We make no secret of the fact that we are very critical of the current trend toward passive index investing. We have serious reasons for this. This trend is cyclical, and when the cycle turns (as it has several times in the past), it may mean great disappointment for investors who are currently buying expensive equity indices. Moreover, it may cause great dislocation in the markets.

To explain this, we need only take a look into the past. Since the early 20th century, there have occurred five crashes in the US equity market. Each one looked different, but all of these were accompanied by one common phenomenon: An important part of the financial environment at the time and one of the main causes of each of these crashes was some financial innovation, some new product which was a good idea in and of itself but which, once it caught on among the masses and its use was pushed to the extreme, proved itself to be very dangerous.

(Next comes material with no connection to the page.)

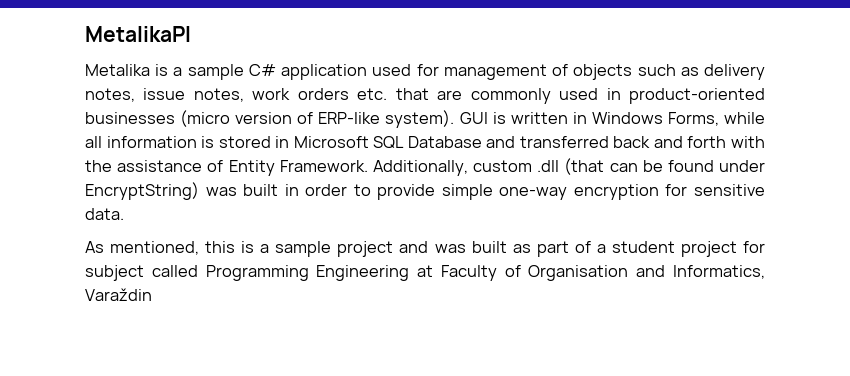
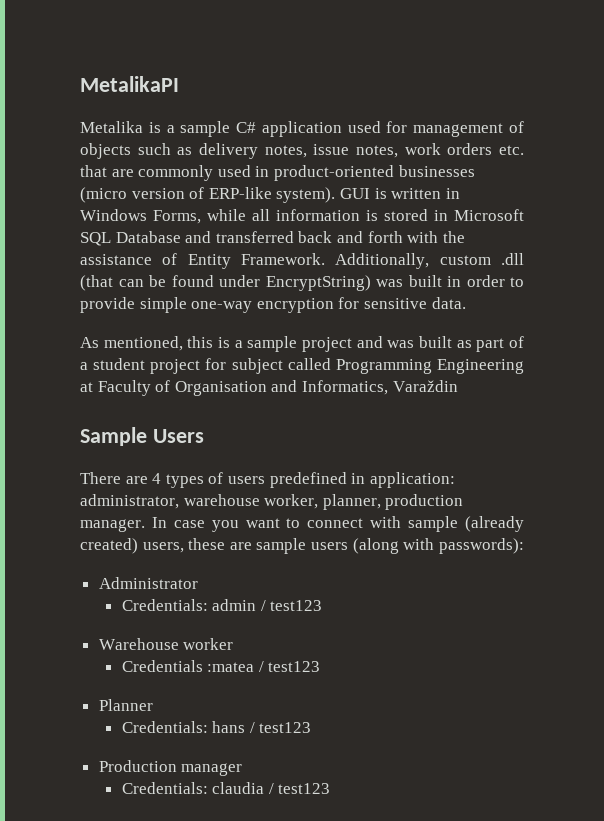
(152, 294) none -> [80,427,204,446] [80,472,455,488] [80,494,464,510] [80,516,524,532] [80,538,524,554] [98,577,198,589] [121,599,323,611] [98,638,234,650] [121,660,321,672] [98,699,153,711] [121,721,312,733] [98,760,243,776] [121,782,331,794] // Sample Users // There are 4 types of users predefined in application: administrator, warehouse worker, planner, production manager. In case you want to connect with sample (already created) users, these are sample users (along with passwords): // Administrator // Credentials: admin / test123 // Warehouse worker // Credentials :matea / test123 // Planner // Credentials: hans / test123 // Production manager // Credentials: claudia / test123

This is because on Wall Street, necessity is decidedly not the mother of invention, and neither is social benefit of any sort. Rather, innovation on Wall Street is driven by the opportunity to sell something.

In the crash known as the Panic of 1907, the critical financial innovation was trusts trying to pose as savings and loan co operatives. The big crash in 1929–1932 involved investment trusts using very high leverage (i.e. borrowed money). The crash in 1987 went hand in hand with the development and subsequent failure of a product called portfolio insurance. In 2008, during the Great Recession, which we all remember, at centre stage was securitisation of mortgages and the infamous credit default swaps (CDS). During the crash in 2010, which literally occurred in milliseconds and therefore was named the Flash Crash, the main role was played by algorithmic trading and the ensuing cascade reaction of computers.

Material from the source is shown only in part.